By way of a comparison or cross-check Mr LL considered that:[4]
Considering rural holdings on a per hectare basis is a further approach for comparison. It can be readily seen that the smaller scale holdings, say 40-120 hectares are generally within the range $40,000 - $150,000 per hectare, inclusive of all improvements, whilst a larger scale holdings approaching the subject in area say, 250 hectares, reflect values in the range of $10,000 - $20,000 per hectare, dependent upon location such as proximity to the [Town NN] and [Town OO] townships…
[4] Mr LL’s affidavit filed 24 August 2023, page 50.
Pursuant to r 7.26 of the Rules, the respondent’s solicitors forwarded 44 questions to Mr LL on 8 September 2023. They were directed to whether the single expert considered the highest and best use for the Town O property and if so, whether there was a consideration and potential for subdivision.
There was also a focus on a forensic consideration as to the extent to which the comparable sales were or were not relevant to assess a value of the Town O property and finally, the extent to which the reference by Mr LL to the advancing of noxious weeds on the property, but in particular to the area comprised by N Property, had been brought to account and whether any of the comparable sales were adversely impacted by noxious weeds.
Mr LL provided a comprehensive and timely response to the questions asked of him and in conclusion, he did not consider that any of the matters raised for his consideration would cause him to review or revise his current valuation of the Town O property.

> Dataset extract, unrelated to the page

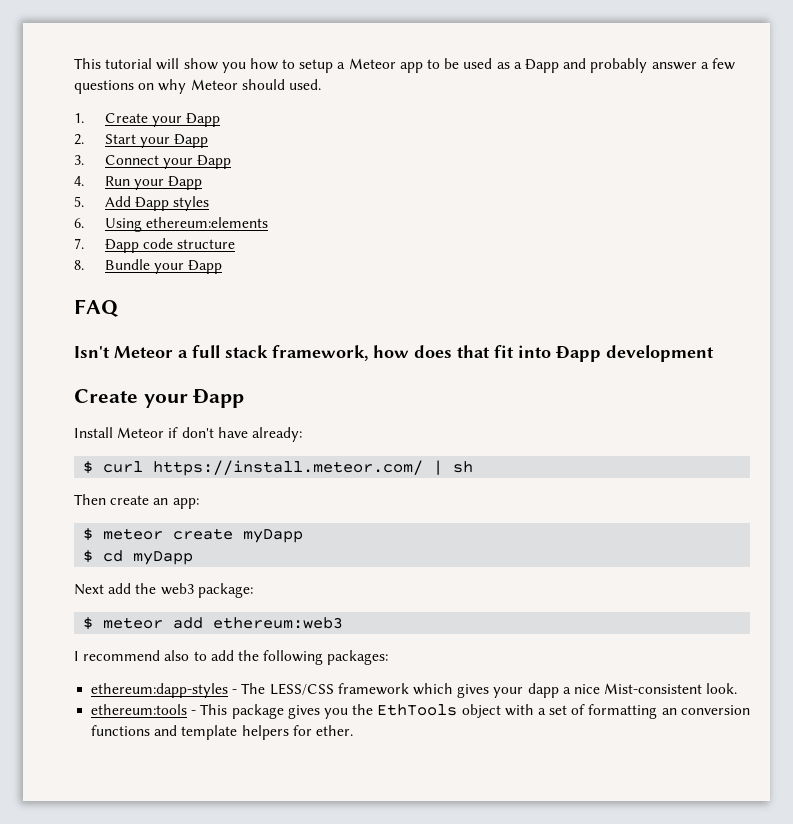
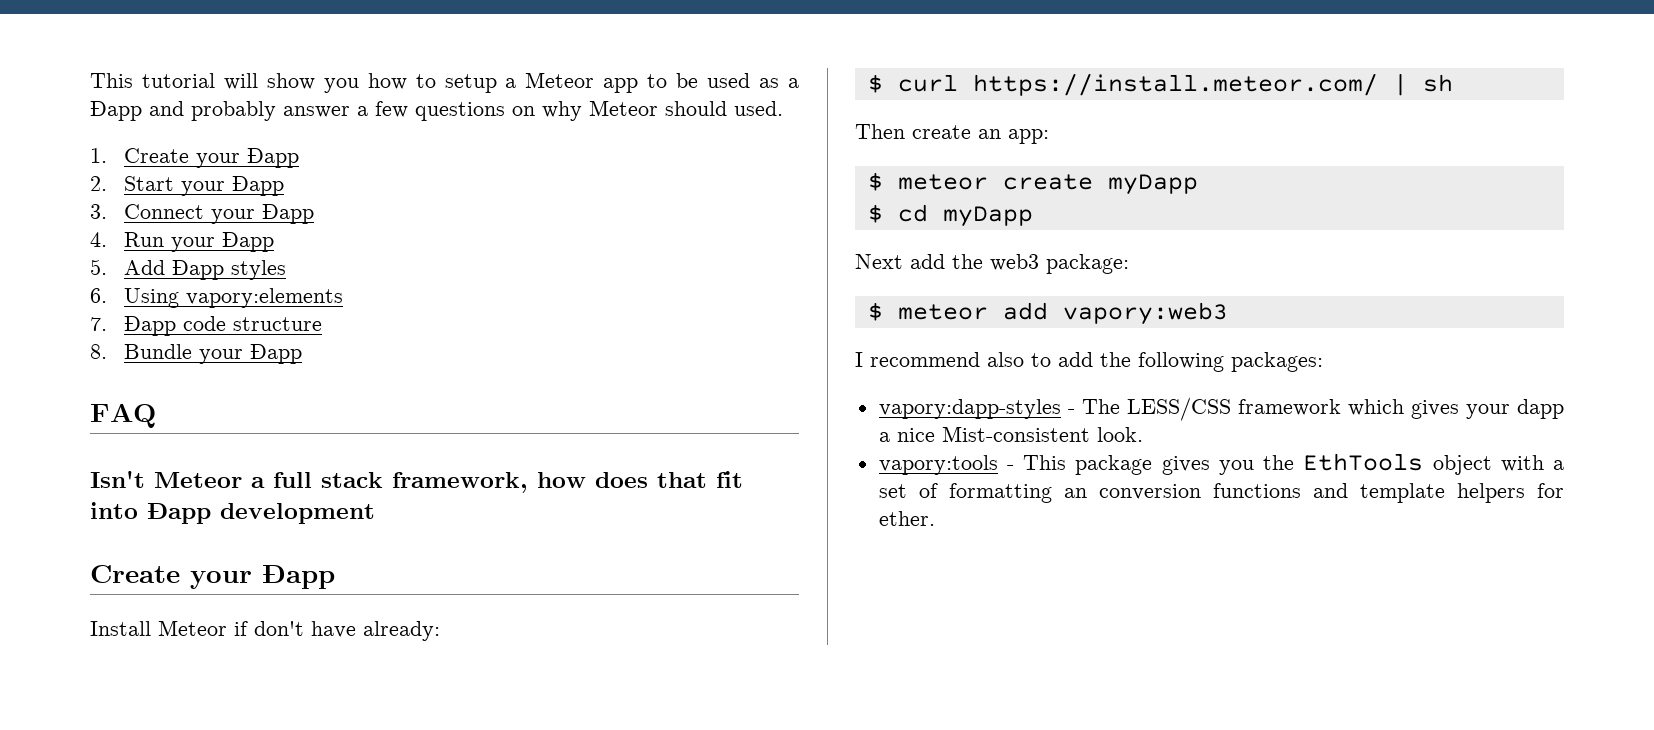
[145,217,268,228] ethereum:elements -> [186,288,344,308] vapory:elements
[213,617,344,629] ethereum:web3 -> [1062,302,1228,325] vapory:web3
[91,683,229,698] ethereum:dapp-styles -> [878,399,1061,419] vapory:dapp-styles
[91,704,188,715] ethereum:tools -> [878,455,998,475] vapory:tools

The husband instructed Mr MM to undertake a valuation of the Town O property. Mr MM produced a report dated 16 November 2023 which provided his valuation of N Property and AA Property.
The value of N Property is comprised of $9,540,000 for land type with added value of buildings and improvements of $535,000 rounded to a total of $10,100,000. AA Property is comprised of total land type value of $2,528,500 together with building and improvements of $35,000 rounded up to $2,550,000.[5] Overall, Mr MM values the Town O property at $12,650,000.
[5] Mr MM’s valuation report dated 16 November 2023, page 40.
It is apparent from Mr MM’s report that he was made aware of the relevant divisions of the Rules and prepared his report on the basis that it was independent and impartial. Mr MM adequately described the Town O property in a manner similar to Mr LL but sought to emphasise the land type resulting in the property being apportioned into the following land use components:[6]
[6] Mr MM’s valuation report dated 16 November 2023, page 17.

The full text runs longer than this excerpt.